La colonne de droite (6) donne la nomenclature des "membres" sédimentaires distingués par Arnaud et al. dans les travaux antérieurs à 1994.



figure agrandissable

 

 

b/ Description lithostratigraphique de l'Urgonien au sens large

[mêmes sources que ci-dessus]

Depuis plus d'un siècle, de très nombreuses études ont été consacrées aux calcaires de plate-forme du Barrémien-Aptien inférieur, tant dans les massifs subalpins septentrionaux que dans le Jura. Il en a résulté de nombreuses dénominations concernant des ensembles lithologiques, souvent mal définis, dont l'usage s'est révélé relativement malcommode, en particulier pour les séries du Jura. Nous n'y reviendrons pas dans la mesure où l'historique et l'évolution de la lithostratigraphie de ce secteur ont été largement détaillés, notamment dans les publications les plus récentes [Blanc-Alétru, 1995].
Parmi les dénominations, les plus fréquentes sont celles de calcaires urgoniens ou d'Urgonien, termes qui, depuis le siècle dernier, ont été réservés dans le Sud-Est de la France et en Suisse romande aux formations caractérisées par la présence et l'abondance des calcaires à rudistes.
Plus récemment, en raison de l'organisation faciologique et géométrique des dépôts, nous avions proposé de distinguer deux formations superposées [Arnaud, 1981; Arnaud et Arnaud-Vanneau, 1991]:
- à la base, la formation des Calcaires de Glandasse, comprise entre la base du Barrémien et la zone à Sartousiana du Barrémien supérieur;
- au sommet, la formation des Calcaires urgoniens située au-dessus du maximum de transgression de la zone à Sartousiana du Barrémien supérieur, est subdivisée en trois membres et s'étend largement sur tous les massifs subalpins septentrionaux et une partie du Jura.

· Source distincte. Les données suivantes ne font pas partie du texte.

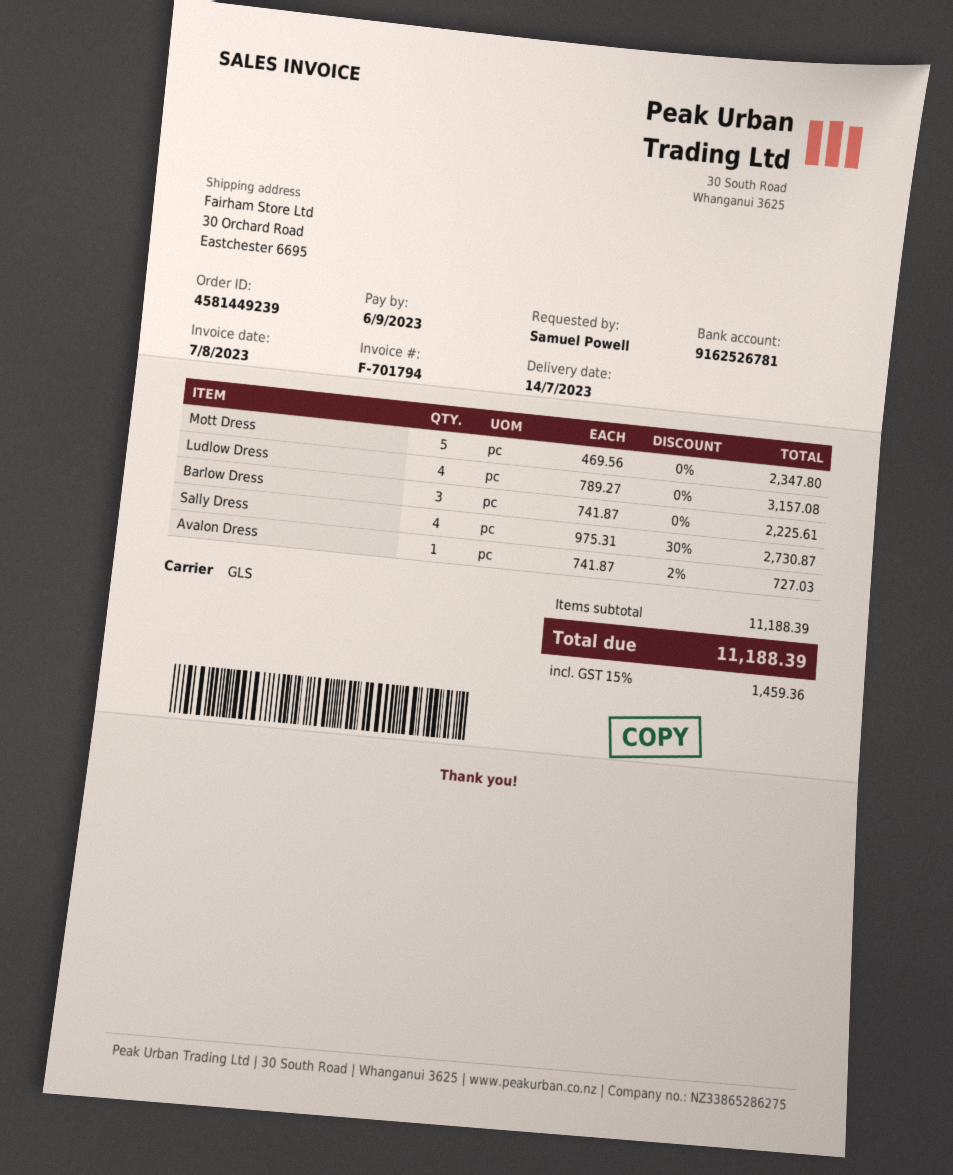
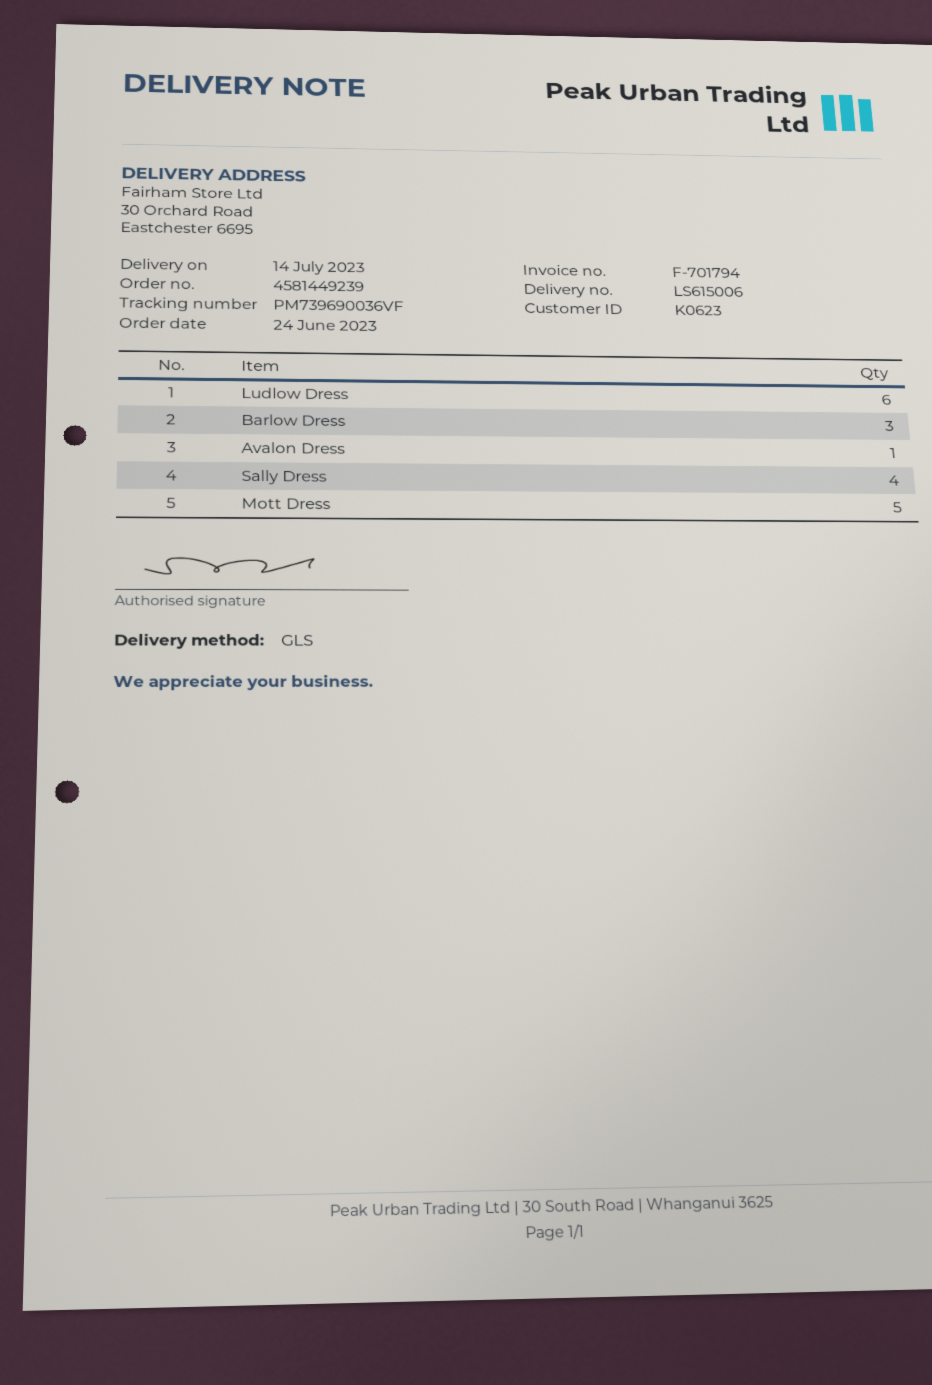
Ludlow Dress: 4 -> 6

1. Définition de la Formation des Calcaires de Glandasse

La Formation des Calcaires de Glandasse est constituée de calcaires bioclastiques épais qui affleurent sur de très grandes surfaces, à l'extrémité sud-est du Vercors. Plus au nord, elle affleure encore très largement dans la partie sud du Plateau du Veymont et forme la falaise orientale du Vercors jusqu'à la faille de Carette. Elle s'amenuise progresssivement au nord de celle-ci et disparaît presque complètement à partir des Deux Soeurs. À l'ouest, les Calcaires de Glandasse sont bien développés dans la partie sud de la Forêt de Lente, puis ils disparaissent progressivement par onlaps jusqu'à Combe Laval et à la vallée de la Vernaison où ils forment seulement le soubassement peu épais des Calcaires urgoniens.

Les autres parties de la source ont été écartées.